Pointers pointing to Array

Question

I have written following code in C++:

#include<iostream>

using namespace std;

int main()

{
    int a[3]={2,3,1};

    int (*ptr)[3];

    ptr=&a;

    for (int i = 0; i < 3; i++)
    {
        cout<<*ptr[i]<<"            "<<ptr[i]<<"            "<<&a[i]<<endl;
    }

}

And my output is as follows:

2            0x61fe04            0x61fe04

6422020      0x61fe10            0x61fe08

2            0x61fe1c            0x61fe0c

I can understand that ptr contains the memory location of the array a as it points to the array.

But the array location(3rd col) and my pointer content (2nd col) is not a match.

and what is *ptr giving me?

Answer 1

Remember that pointers aren't arrays and arrays aren't pointers. int (*ptr)[3]; is a pointer to a int[3]. When you advance a pointer via +1 then it advances by the size of the pointee. ptr points to a int[3] hence pointer aritmethics advances in steps of sizeof(int[3]).

On the other hand a when decayed to a pointer to the first element of the array, points to an int. When you increment a it advances by sizeof(int).
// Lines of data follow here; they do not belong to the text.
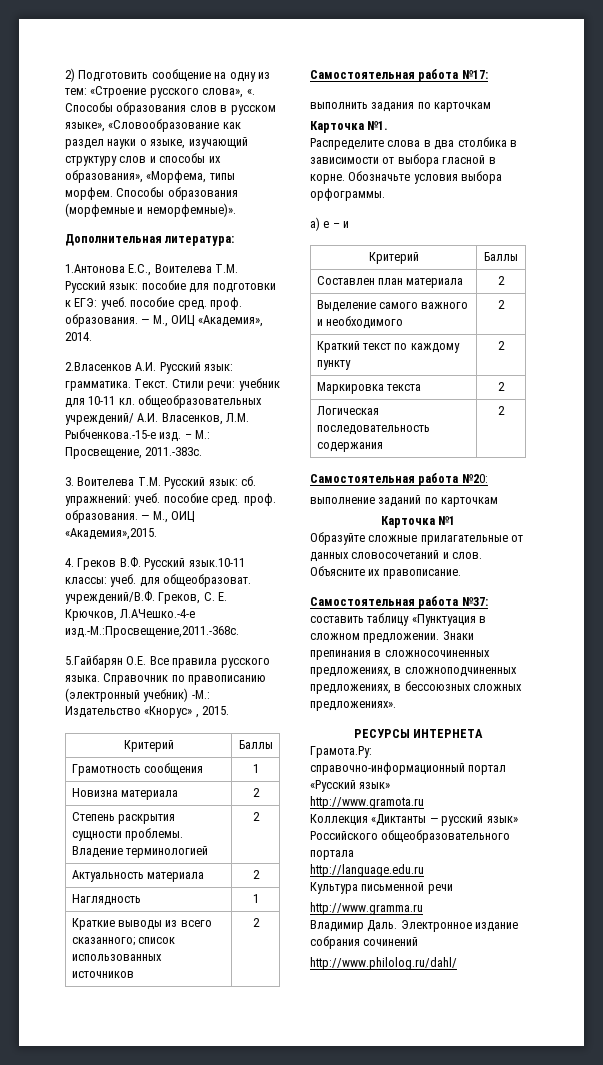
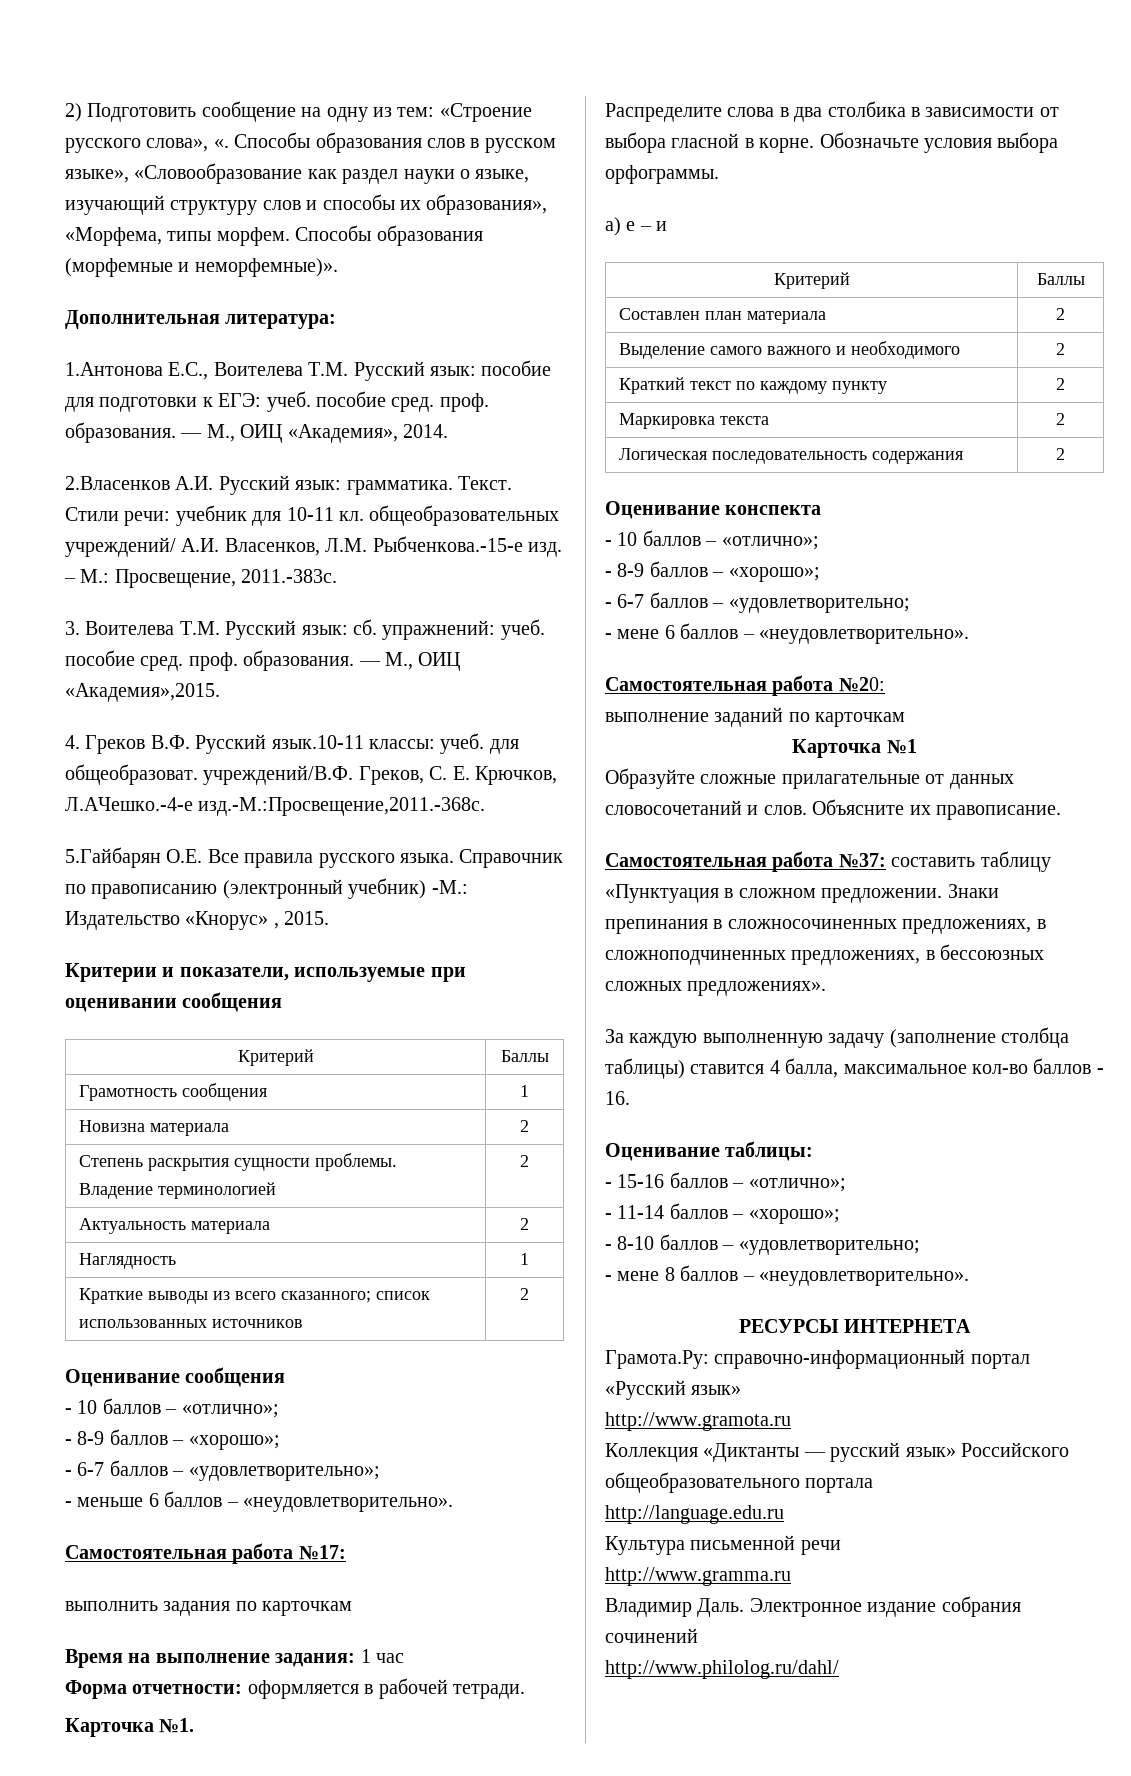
+ Критерии и показатели, используемые при оценивании сообщения
+ Оценивание сообщения
+ - 10 баллов – «отлично»;
+ - 8-9 баллов – «хорошо»;
+ - 6-7 баллов – «удовлетворительно»;
+ - меньше 6 баллов – «неудовлетворительно».
+ Время на выполнение задания: 1 час
+ Форма отчетности: оформляется в рабочей тетради.
+ Оценивание конспекта
+ - 10 баллов – «отлично»;
+ - 8-9 баллов – «хорошо»;
+ - 6-7 баллов – «удовлетворительно;
+ - мене 6 баллов – «неудовлетворительно».
+ За каждую выполненную задачу (заполнение столбца таблицы) ставится 4 балла, максимальное кол-во баллов - 16.
+ Оценивание таблицы:
+ - 15-16 баллов – «отлично»;
+ - 11-14 баллов – «хорошо»;
+ - 8-10 баллов – «удовлетворительно;
+ - мене 8 баллов – «неудовлетворительно».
Now you just need to consider that x[i] is nothing but *(x + i). Hence ptr[i] is out of bounds for any i != 0. ptr is a pointer to a int[3] but it does not point to the first element of an array of int[3].

You get expected output via:

#include<iostream>

using namespace std;

int main()

{
    int a[3]={2,3,1};

    int (*ptr)[3];

    ptr=&a;

    for (int i = 0; i < 3; i++)
    {
        cout<< (*ptr)[i]  << " " << &(*ptr)[i]<<" "<< &a[i]<<endl;
    }
}

Output:

2 0x7fff37933320 0x7fff37933320
3 0x7fff37933324 0x7fff37933324
1 0x7fff37933328 0x7fff37933328

Answer 2

Add parentheses when accessing to your pointer. * has higher priority than [], so you get incorrect results.

int main()
{
    int a[3]={2,3,1};

    int (*ptr)[3];

    ptr=&a;

    for (int i = 0; i < 3; i++)
    {
        std::cout<<(*ptr)[i]<<"            "<<&(*ptr)[i]<<"            "<<&a[i]<<std::endl;
    }
}